They say having a child means leaving the city. For us, it meant choosing it more intentionally than ever. We didn’t move out of London. We moved Into the life we actually wanted
Moving with a toddler isn’t just a practical decision. It’s a lifestyle decision. It’s not just where you live — it’s how your days feel, how you wake up, where you walk, and what your child experiences as “normal.”
After nearly a decade in East London, we made a decision that felt so right and exciting. We decided to move back to West London, where I used to live when I first came to London.
I’ve always had a love–hate relationship with London, and for quite some time I was firmly in the “hate” phase. I was getting irritated, annoyed — it just felt like enough was enough. But now, I’m falling in love with it all over again, just through a completely different lens. Slow mornings, walks with the pram in the park, beautiful streets, feeling good in your environment — it changes everything.
So we moved earlier this month. Not just homes, but neighbourhoods, energy, lifestyle. Back to West London — a place that once felt like the beginning of my London story.
East London was home for 10 years. It held so many versions of me — growth, change, ambition, building a life in a new country. But becoming a mother shifts everything. What once felt exciting starts to feel misaligned, and I’ve learned to trust that feeling. This move wasn’t about running away from somewhere. It was about moving towards something that felt more like us as a family.
There’s this unspoken rule — especially in the UK and the US — that once you have a child, you move out of the city. More space, a garden, “better for families.” And yes, for many people that is the right choice, but it has never been ours.
I grew up in a flat in Sofia, Bulgaria. My husband grew up in a flat too. We never had a garden, but we spent a lot of time in parks. We never felt like we were missing anything. So for us, moving further out just because that’s what families do didn’t feel aligned. We didn’t want more space at the cost of lifestyle. We wanted the right space, in the right place, for the way we actually live.
We chose West London, and it’s been one of the best decisions we’ve made as a family. Because we didn’t just choose a property — we chose walkable streets, beautiful surroundings, ease in our everyday life, and a feeling. And that feeling matters more than an extra room (or two… or even three) you barely use.
We were looking at properties for quite some time, and below are my non-negotiables — the things I didn’t compromise on, no matter how many estate agents told me that “something had to give.” For the record, nothing “gave,” and I got everything that was on my wish list.
- Location, location, location — this became even more important once I became a mum. I want to step outside and feel good. Not just convenience, but the atmosphere itself. I genuinely believe that where you live shapes your daily experience more than you realise. Being able to grab a coffee from your favourite spot where they know your name, being in a more central, buzzing area — that gives me energy. And being close to a park was essential, so Philip can play, walk, and even nap there.
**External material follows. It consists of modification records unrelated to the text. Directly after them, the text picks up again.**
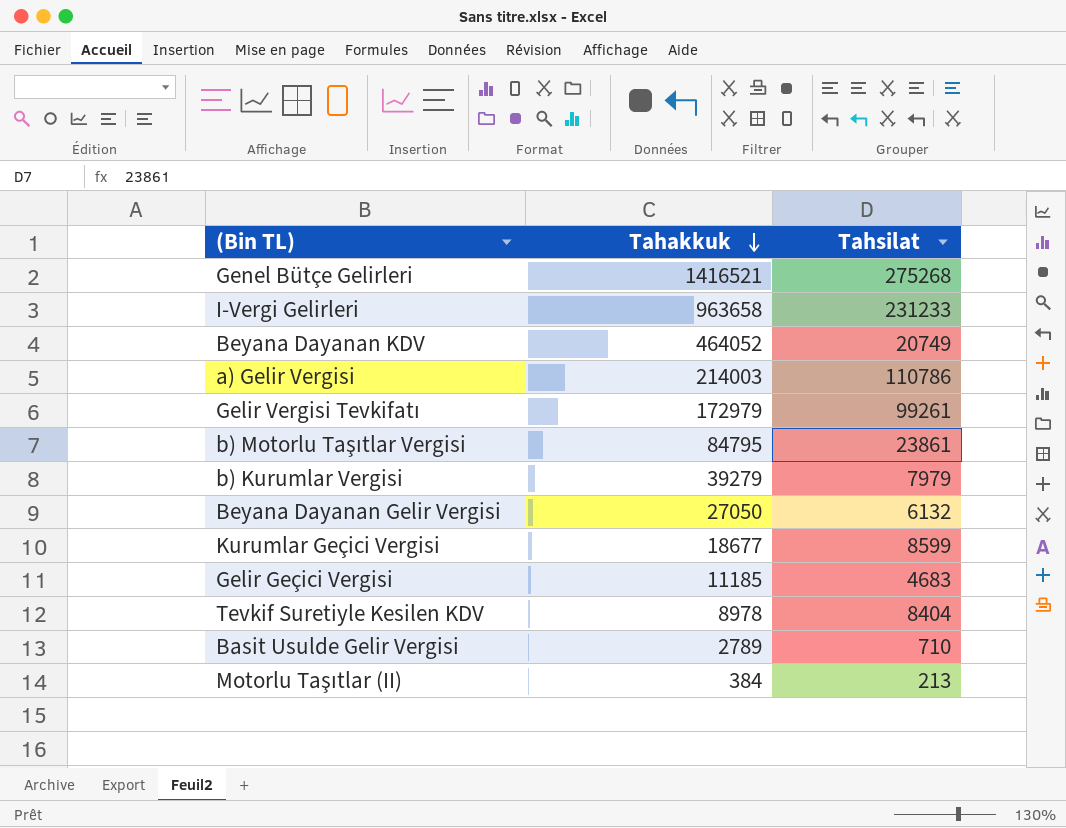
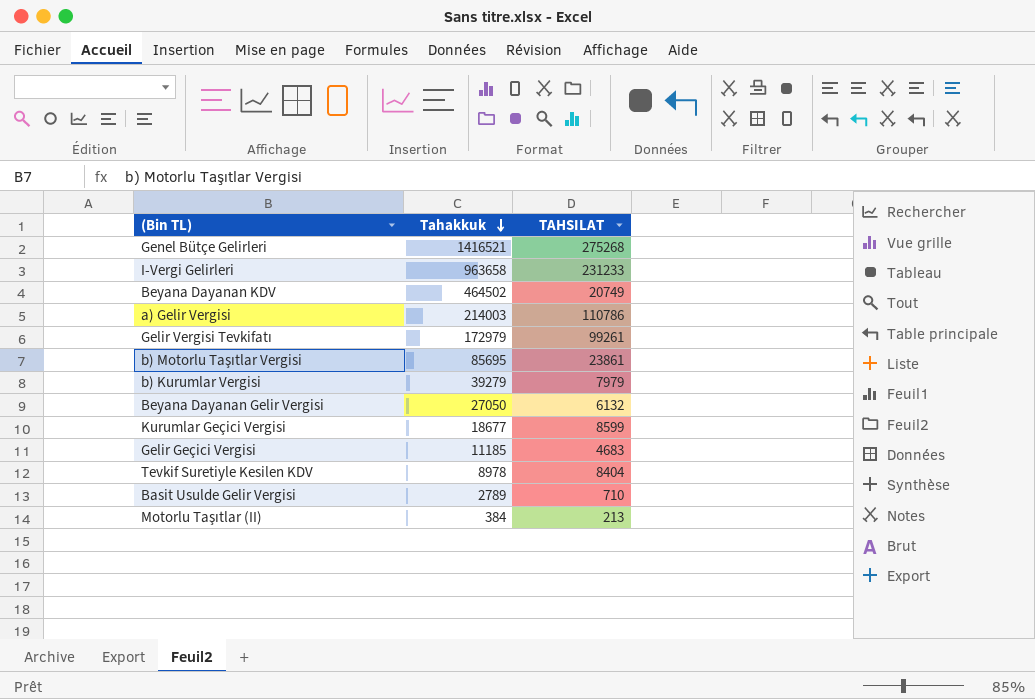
column name: Tahsilat -> TAHSILAT
Beyana Dayanan KDV | Tahakkuk: 464052 -> 464502
b) Motorlu Taşıtlar Vergisi | Tahakkuk: 84795 -> 85695

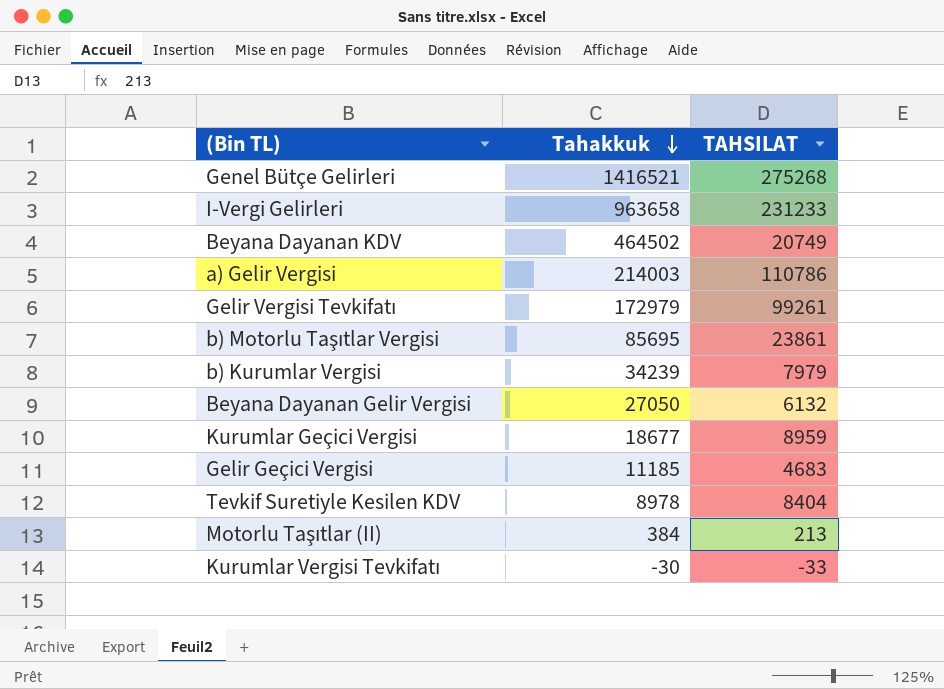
row Basit Usulde Gelir Vergisi: 2789 | 710 -> none
b) Kurumlar Vergisi | Tahakkuk: 39279 -> 34239
Kurumlar Geçici Vergisi | TAHSILAT: 8599 -> 8959
row Kurumlar Vergisi Tevkifatı: none -> -30 | -33

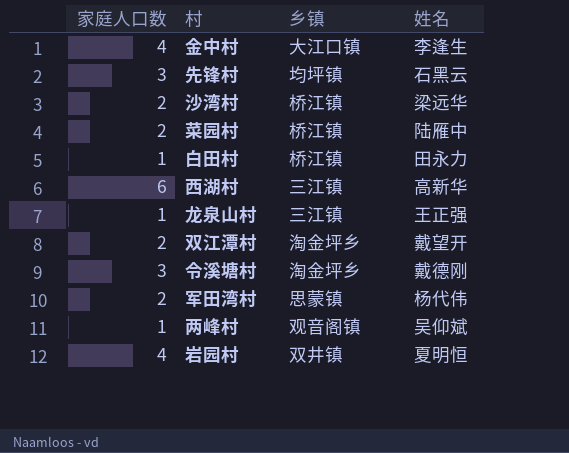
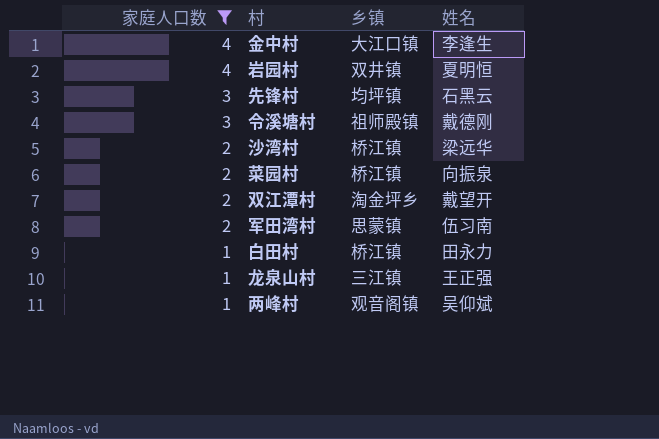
filter: none -> 家庭人口数 != 6
row order: none -> 家庭人口数 descending
令溪塘村 | 乡镇: 淘金坪乡 -> 祖师殿镇
菜园村 | 姓名: 陆雁中 -> 向振泉
军田湾村 | 姓名: 杨代伟 -> 伍习南

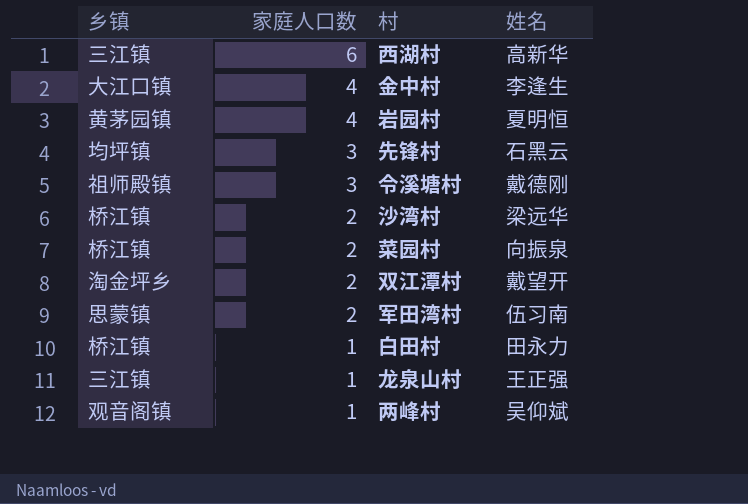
filter: 家庭人口数 != 6 -> none
column 乡镇 | position: 3 -> 1
岩园村 | 乡镇: 双井镇 -> 黄茅园镇

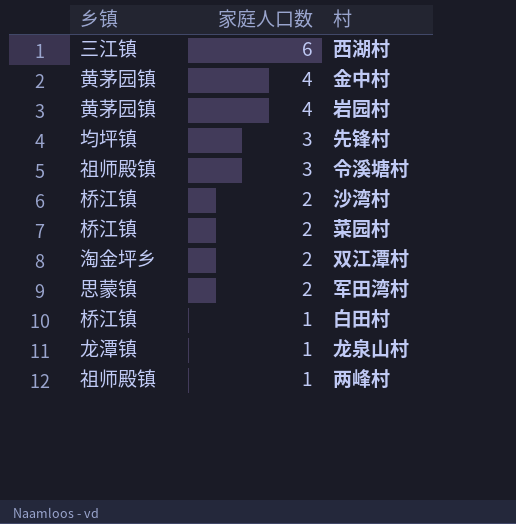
column 姓名 | position: 4 -> none
金中村 | 乡镇: 大江口镇 -> 黄茅园镇
龙泉山村 | 乡镇: 三江镇 -> 龙潭镇
两峰村 | 乡镇: 观音阁镇 -> 祖师殿镇

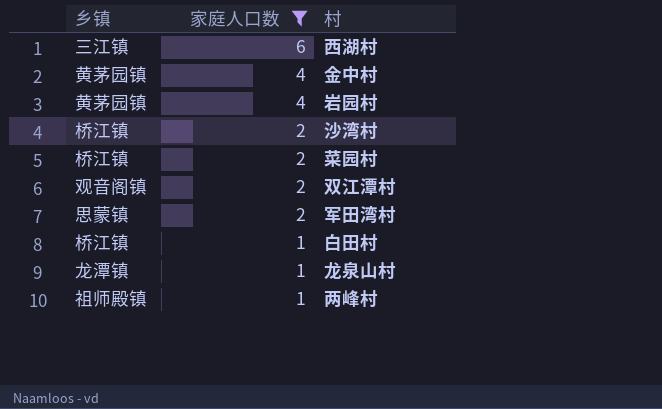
filter: none -> 家庭人口数 != 3
双江潭村 | 乡镇: 淘金坪乡 -> 观音阁镇

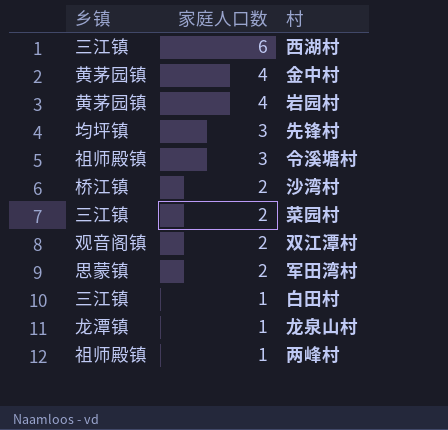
filter: 家庭人口数 != 3 -> none
菜园村 | 乡镇: 桥江镇 -> 三江镇
白田村 | 乡镇: 桥江镇 -> 三江镇

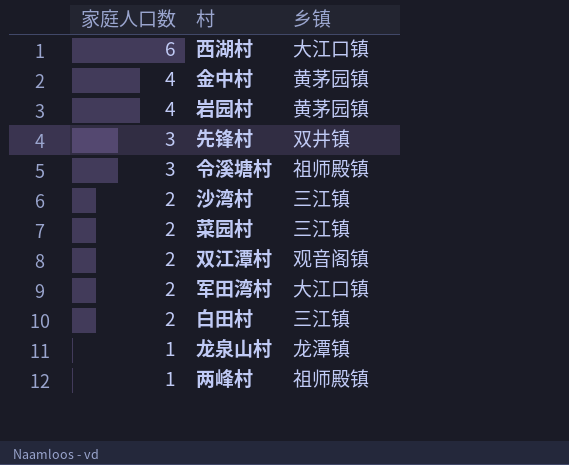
column 乡镇 | position: 1 -> 3
西湖村 | 乡镇: 三江镇 -> 大江口镇
先锋村 | 乡镇: 均坪镇 -> 双井镇
沙湾村 | 乡镇: 桥江镇 -> 三江镇
军田湾村 | 乡镇: 思蒙镇 -> 大江口镇
白田村 | 家庭人口数: 1 -> 2

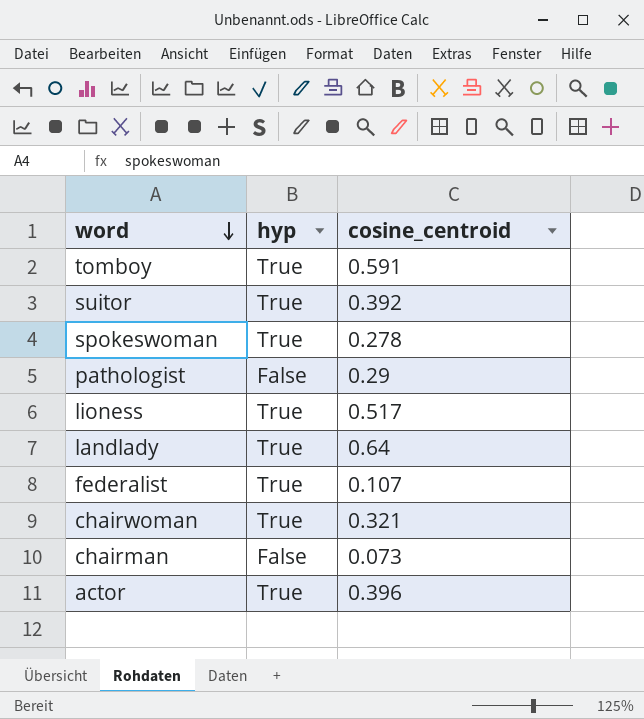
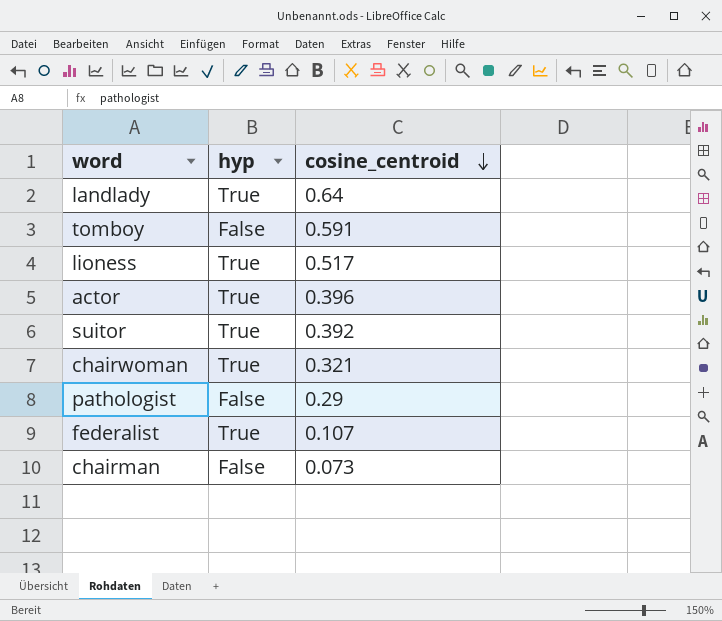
row order: word descending -> cosine_centroid descending
row spokeswoman: True | 0.278 -> none
tomboy | hyp: True -> False

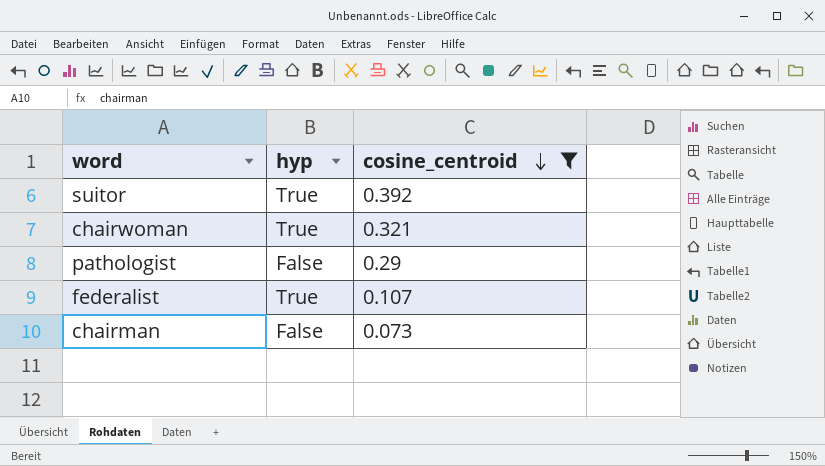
filter: none -> cosine_centroid <= 0.392

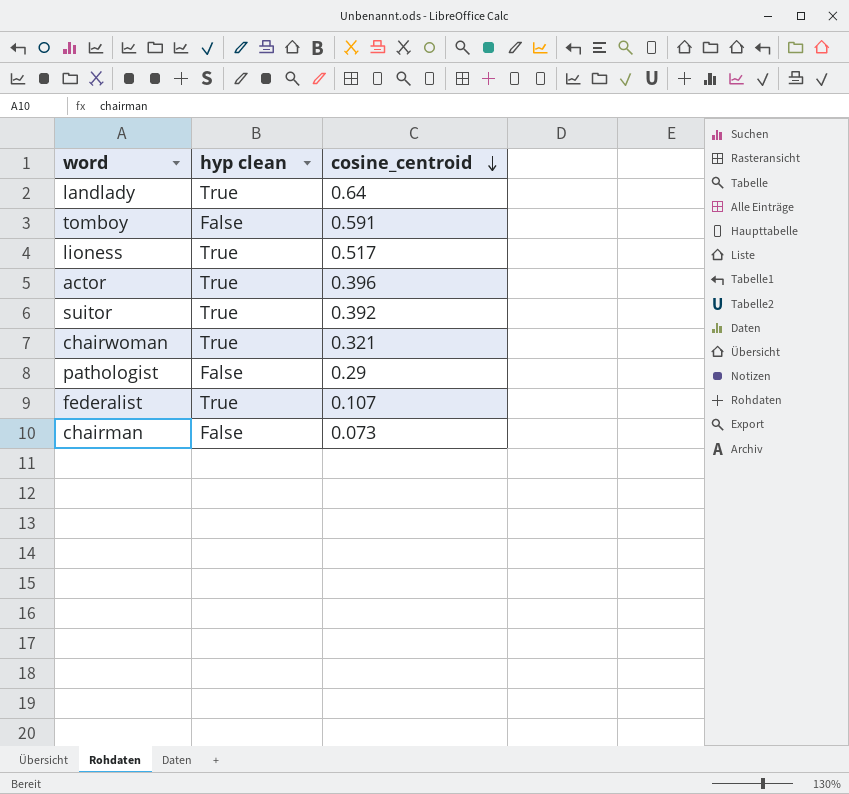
filter: cosine_centroid <= 0.392 -> none
column name: hyp -> hyp clean

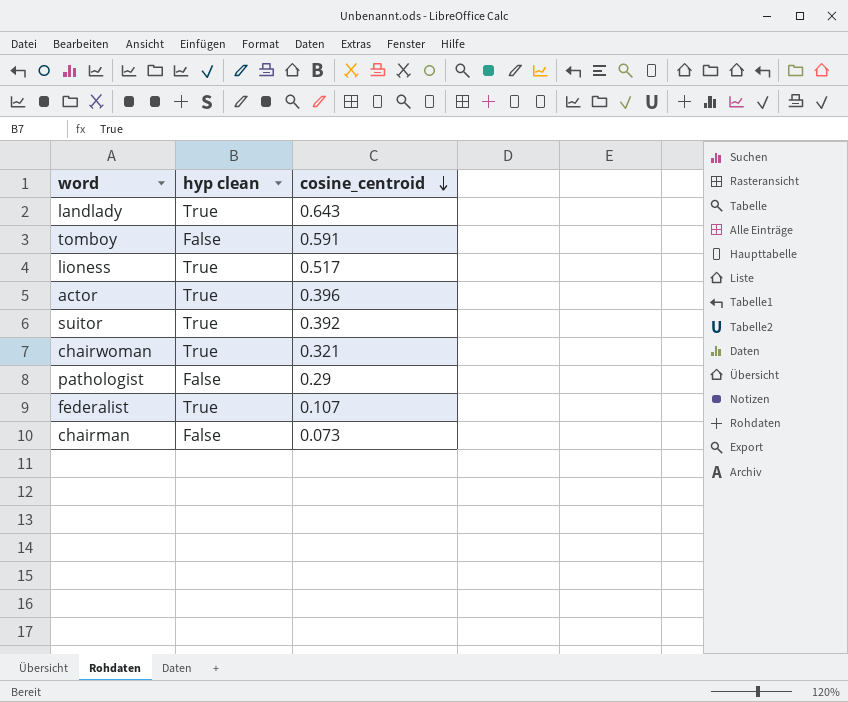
landlady | cosine_centroid: 0.64 -> 0.643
- Natural light — this changes everything: your mood, your energy, your overall feeling. Dark, small spaces drain me. Especially with a toddler, having lots of natural light and big windows is a non-negotiable. Philip thrives in a bright space, and so do I. Watching him stand by the balcony window, observing the outside, really showed me how important this is.
- A spacious, well-flowing layout — not just “more rooms,” but better space. In central London, a third bedroom is often more like a closet anyway, so I cared more about how the space feels — open, airy, easy to move around in. With a toddler, a separate kitchen was important too. At this stage, everything “off-limits” is fascinating — ovens, bins, washing machines — so safety comes first. I also needed a proper big bedroom setup for co-sleeping and breastfeeding.
- Built-in storage — motherhood comes with a lot of things. There’s no such thing as too much storage.
- No gas — this is personal, but I’m genuinely afraid of gas leaks, so electric-only was a must. And it’s surprisingly difficult to find in central/West London.
- Step-free access — we saw so many properties with stairs at the entrance, which just isn’t practical with a pram. One estate agent even suggested leaving the pram downstairs… which clearly wasn’t an option.
- Allocated parking space — I either walk or drive. I very rarely take public transport, and I don’t take Philip on it, so this was essential.
- Concierge — having someone to receive deliveries is a game changer. No more missed parcels or rearranging your day around them.
- A warm flat — I’m always cold, so living somewhere properly warm matters. I don’t want to be layering jumpers indoors in winter.
- A bathtub — at least one bathroom needed a proper bath. You’d be surprised how many places don’t have one.
For me, home is my safe space. It should match my needs and make me feel good the moment I think about it. So if you’re currently looking to move, don’t give in to pressure from estate agents — your home is out there.
This move didn’t just change where we live — it changed how we live. We didn’t follow the expected path; we followed what felt right for us. And that’s something I’m learning more and more in motherhood — you don’t have to do what everyone else is doing. You just have to choose what aligns with your life.
If you are thinking about moving with your family, don’t just look at space — look at lifestyle. Because your home isn’t just where you live. It’s where your child grows up.